### [What you should do]
Skip every image and restate the data word for word.

### [Supplied data]

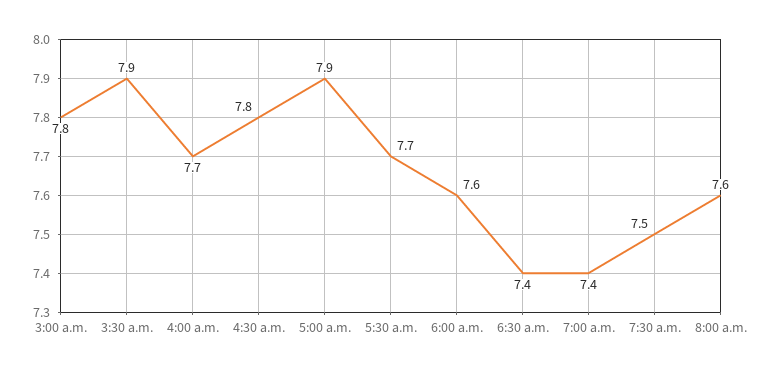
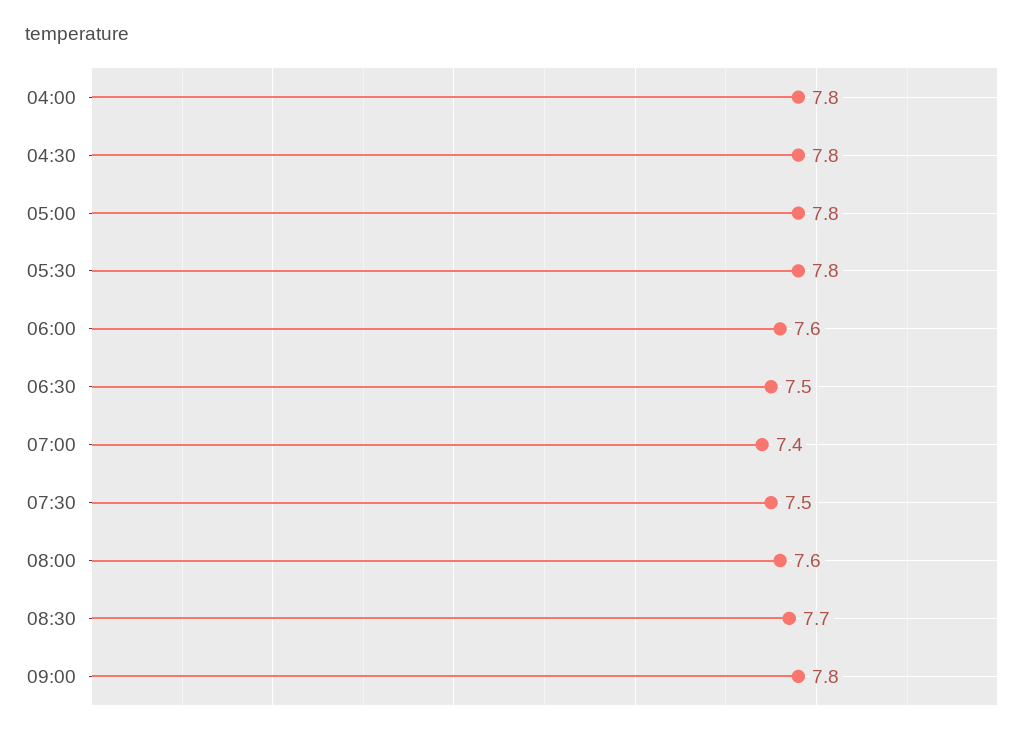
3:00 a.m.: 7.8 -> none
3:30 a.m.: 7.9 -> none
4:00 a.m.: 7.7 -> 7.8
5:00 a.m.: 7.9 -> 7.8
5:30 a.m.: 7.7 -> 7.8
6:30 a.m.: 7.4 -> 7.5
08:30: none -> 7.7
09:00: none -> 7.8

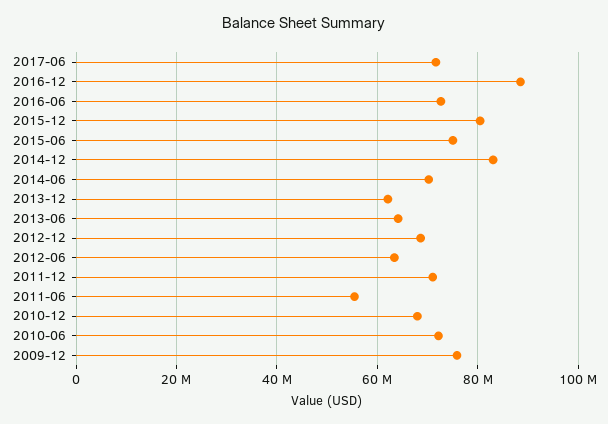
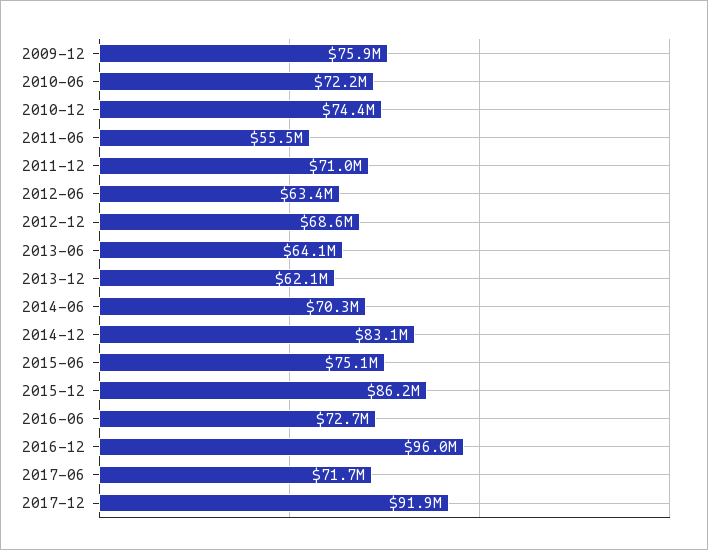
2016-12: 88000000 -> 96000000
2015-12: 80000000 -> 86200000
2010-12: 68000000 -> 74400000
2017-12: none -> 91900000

### [Solution to the problem]
3:00 a.m.: 7.8 -> none
3:30 a.m.: 7.9 -> none
4:00 a.m.: 7.7 -> 7.8
5:00 a.m.: 7.9 -> 7.8
5:30 a.m.: 7.7 -> 7.8
6:30 a.m.: 7.4 -> 7.5
08:30: none -> 7.7
09:00: none -> 7.8

2016-12: 88000000 -> 96000000
2015-12: 80000000 -> 86200000
2010-12: 68000000 -> 74400000
2017-12: none -> 91900000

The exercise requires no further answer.